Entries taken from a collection
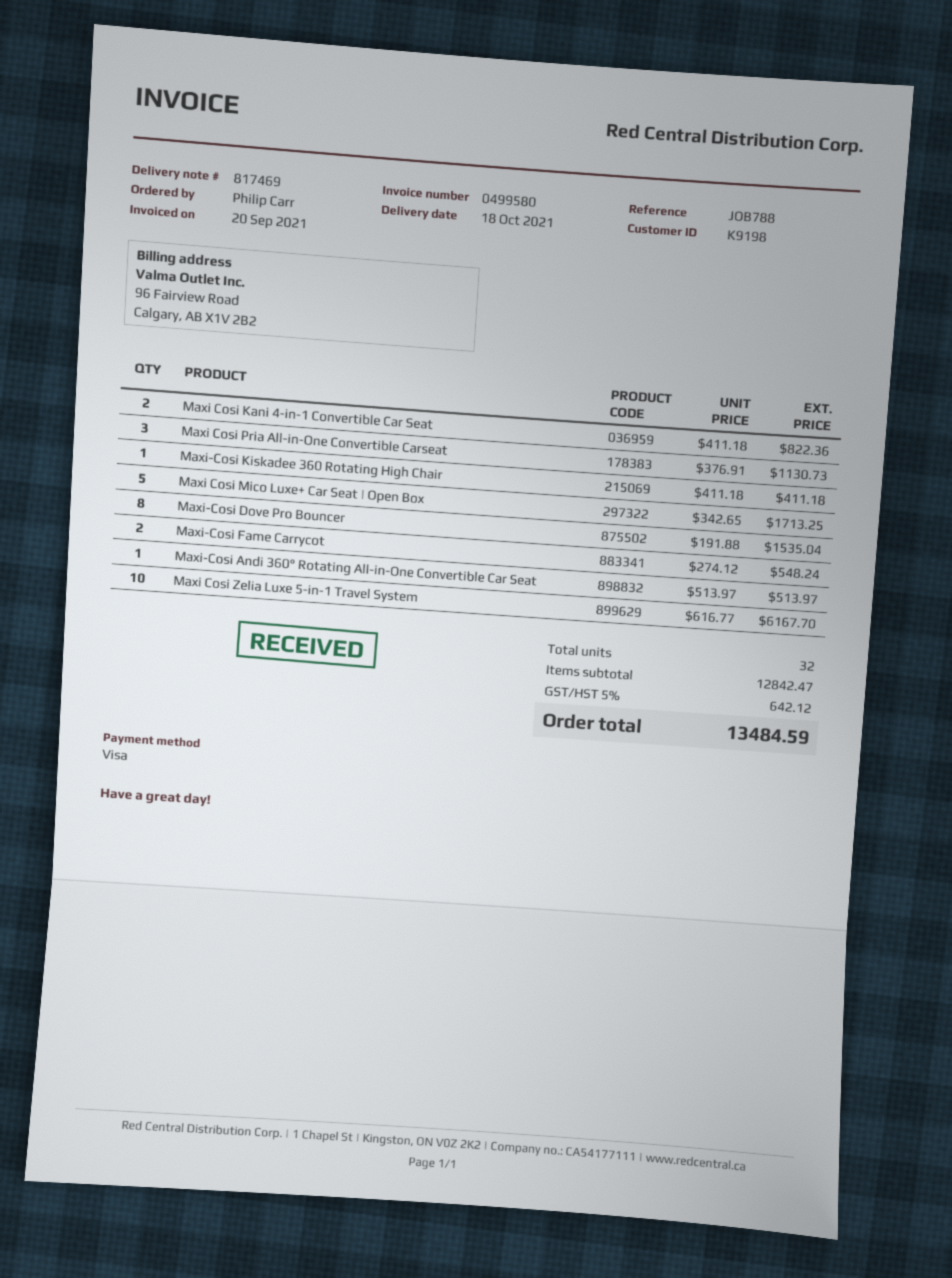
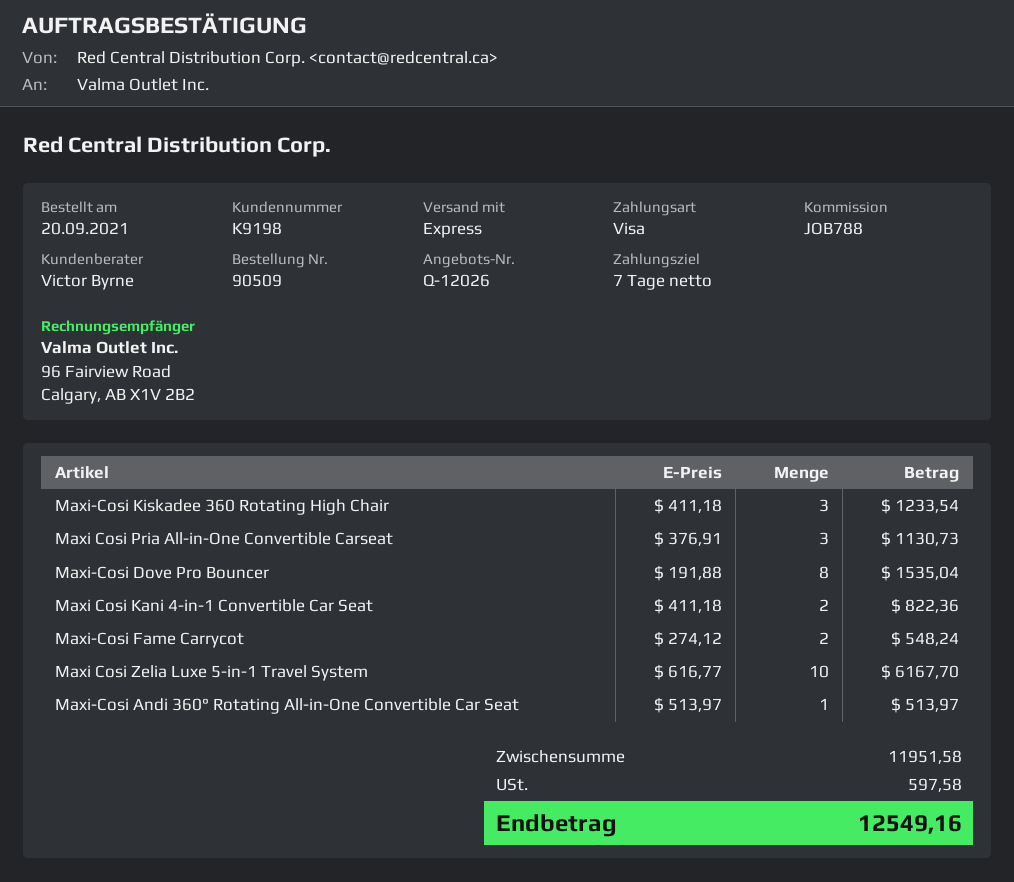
Maxi-Cosi Kiskadee 360 Rotating High Chair: 1 x 411.18 = 411.18 -> 3 x 411.18 = 1233.54
Maxi Cosi Mico Luxe+ Car Seat | Open Box: 5 x 342.65 = 1713.25 -> none
subtotal: 12842.47 -> 11951.58
tax: 642.12 -> 597.58
total: 13484.59 -> 12549.16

* Work to be completed
In the records above, some lines hold the word "Maxi"; copy each such line.

* Problem solution
Maxi-Cosi Kiskadee 360 Rotating High Chair: 1 x 411.18 = 411.18 -> 3 x 411.18 = 1233.54
Maxi Cosi Mico Luxe+ Car Seat | Open Box: 5 x 342.65 = 1713.25 -> none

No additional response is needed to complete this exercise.